According to mom, “Kendall hates it for people to introduce her as a star tennis player or a star runner. She’s not scared of a good race, but she doesn’t brag. She’s an A student. Academics are first. We’ve heard stories. People get hurt. She has to have a great education.”
Ultimately, Baisden hopes to be an architect. Or maybe a dentist. “No medicine like my parents,” she says. (Both mother and father are doctors.) There’s no rush; she’s still 14.
Jiles says Baisden can do the work to go to the next level: “She’s a hard worker. In practice, she’ll do whatever you ask her to do. You ask her to run a 25, and she might run a 24. She’s always going to do a little bit better than you ask. She’s very positive, never negative. You only have to tell her to do something one time, and usually she’ll get it right. She’s one of the most focused kids we’ve ever worked with.”

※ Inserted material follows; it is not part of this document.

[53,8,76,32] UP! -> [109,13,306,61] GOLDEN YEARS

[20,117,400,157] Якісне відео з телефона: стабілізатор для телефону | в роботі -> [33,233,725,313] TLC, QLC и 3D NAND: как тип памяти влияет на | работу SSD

Baisden confesses, “I have my little slack-off moments. I take a long time to warm down after a workout.”
Now a freshman (and an A-student) at Detroit Country Day School, Baisden is planning on both running for her school’s track team and competing in tennis at the same time. She has been considered a serious tennis prospect, but now that takes a back seat to track: “She was playing USTCA tennis,” says her mother. “It’s a very demanding schedule, two hours every day.”

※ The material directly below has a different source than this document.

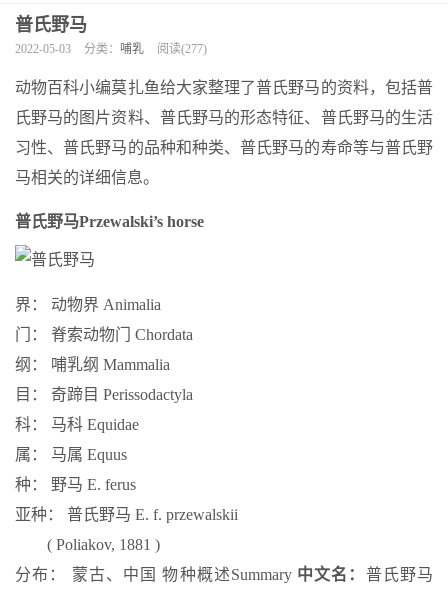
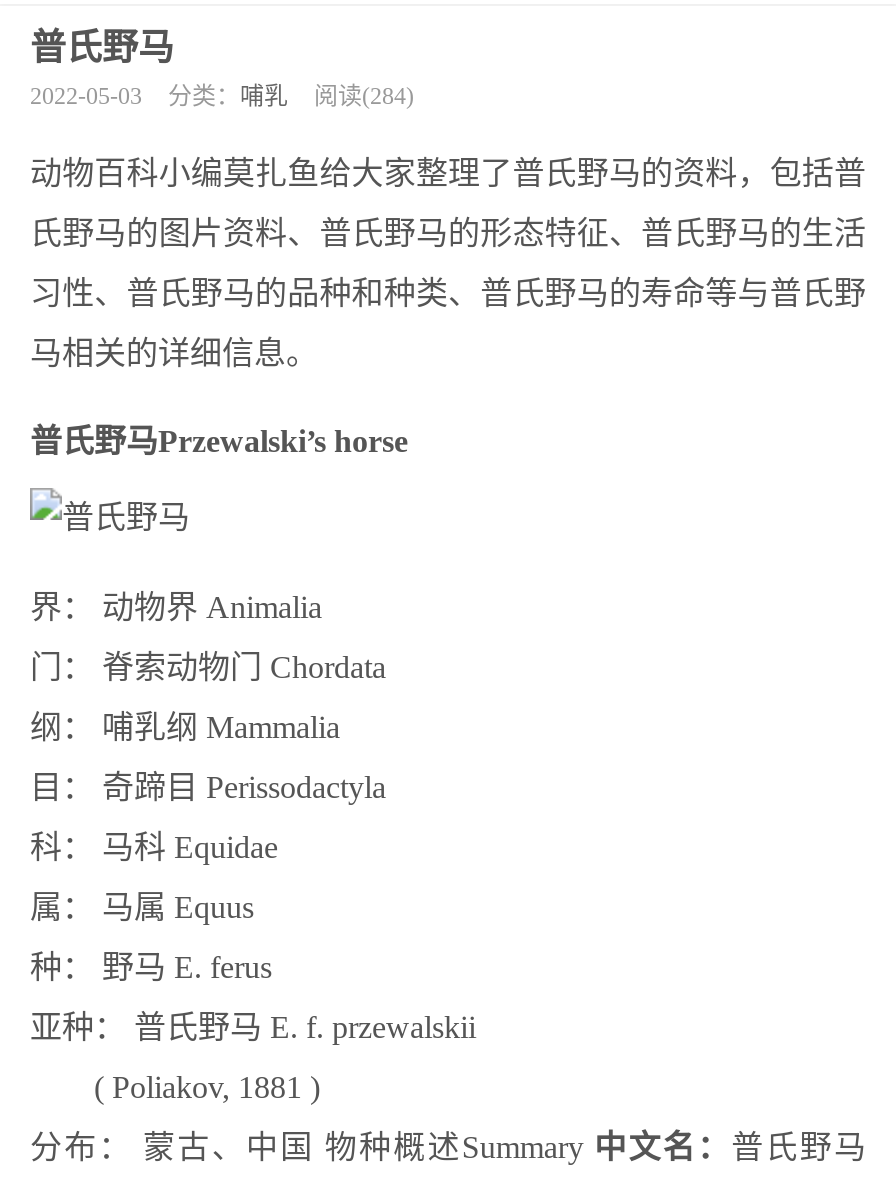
[15,42,207,56] 2022-05-03 分类：哺乳 阅读(277) -> [30,82,414,110] 2022-05-03 分类：哺乳 阅读(284)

Pickett-Baisden continues, “She told the AD that she wanted to do both, and he said he would try to arrange it.
If anything, Baisden worries that being overextended could affect her grades: “One problem [with doubling] is keeping up with the academics and schoolwork. If I had to choose one school sport over the other, it would be hard to pick. Both teams have good chances to do really well at regionals and states, and I wouldn’t want to let my friends down.”
Will Baisden be pulled between her high school track program and her work with Motor City that’s aimed at the summer season? “I don’t think it’s going to be a problem,” says her mother. “When we applied and talked to the admissions counselor, we told them she competes at a national level. They’re used to dealing with that. Chris Webber went there. They understand her caliber. She wants to be part of the team.”

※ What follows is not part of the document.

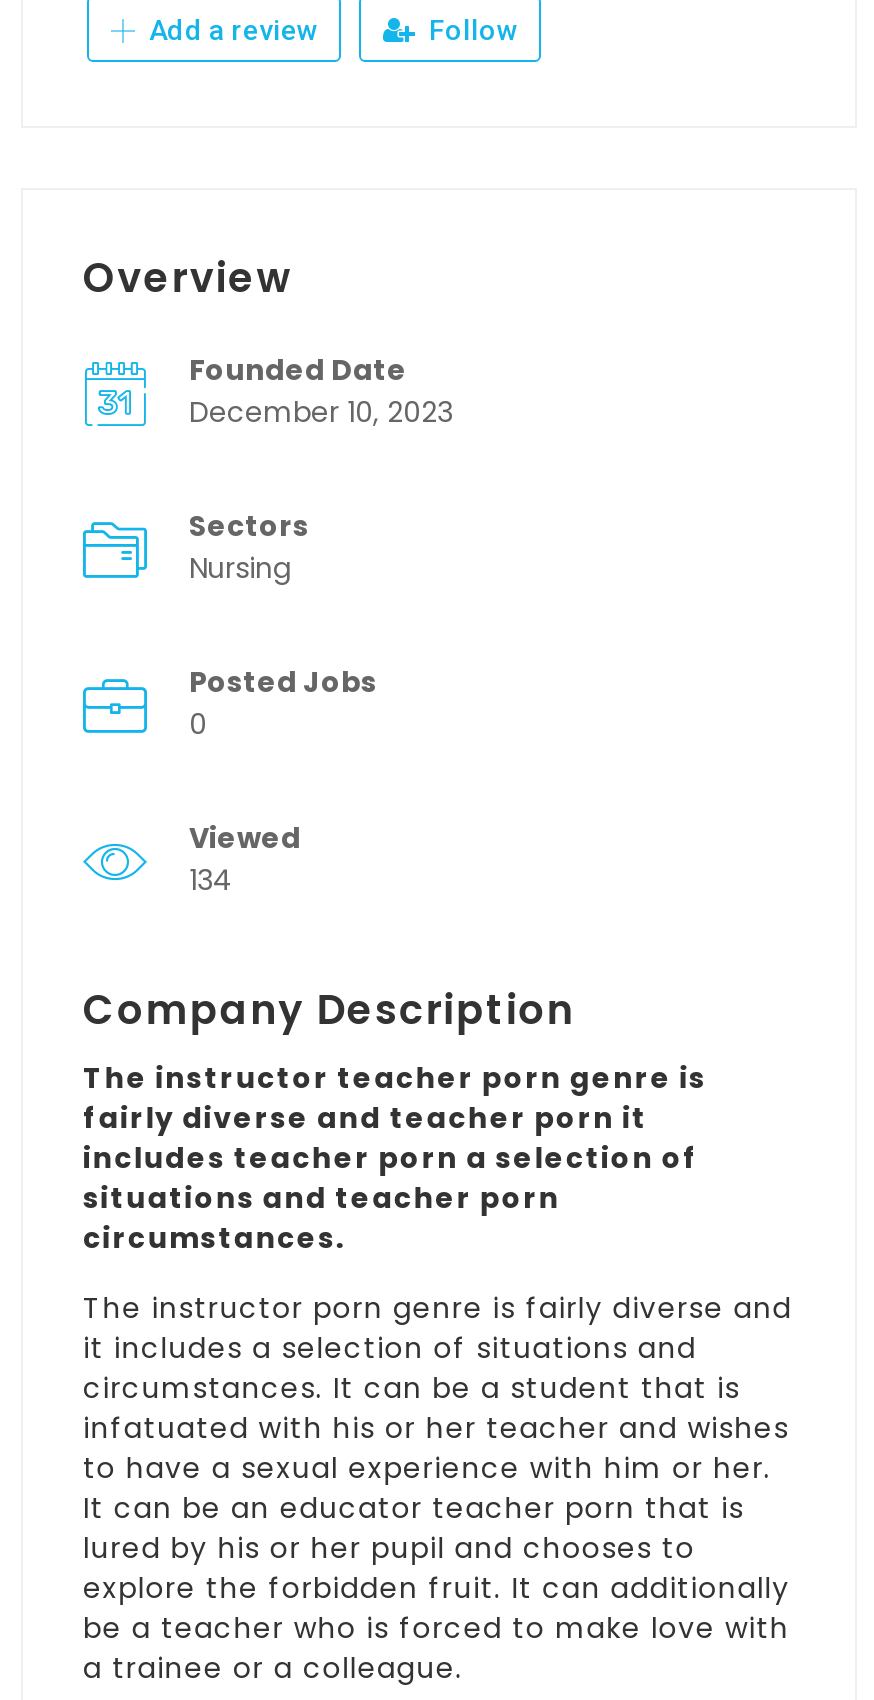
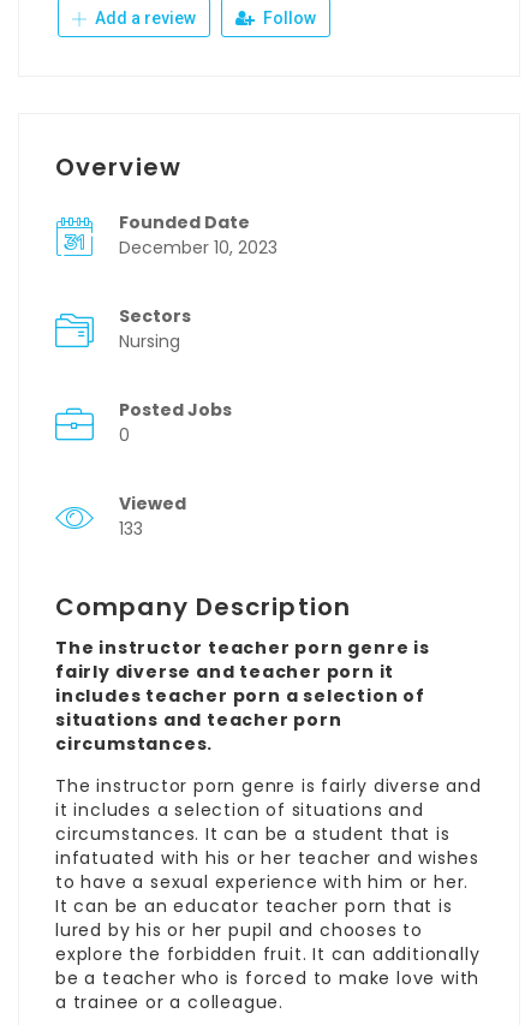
[189,860,233,900] 134 -> [119,516,143,540] 133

Country Day’s David Wilson, who had run the boys program before, is taking the girls under his wing this season. “It’s going to be a really different experience,” says Baisden. “He understands… He’s been very helpful. We have a good relationship already.”
Jiles clarifies the role that Coach Lynch and he will play: “Because of the caliber that she is, we’ll be hands-off, but consulting. We’re supposed to get her schedule so we can sort out where she needs to be. Her high school coaches are going to be in charge. The most important thing with the high school season is that she stays healthy.”
And as for Baisden’s bright future, no predictions here. Even the question of whether she’s a long or short sprinter is up in the air. “I had never done the 400 until 6th grade,” she says. “I would watch others do it and think, ‘Now how do these kids run a whole lap like that?’ I really do like the 400 as much as I do the other events. I find it more rewarding in the end.”
Looking ahead, she says, “I’m hoping to get faster, and stay faster. I want to see drops in my times, and make progress. I want to compete at the world level, and make U.S. teams.” Until then, however, she’s enjoying the process. “I like being with my team. I like the races; I like the spikes and things. I like every aspect of the sport. I like how hard work pays off.”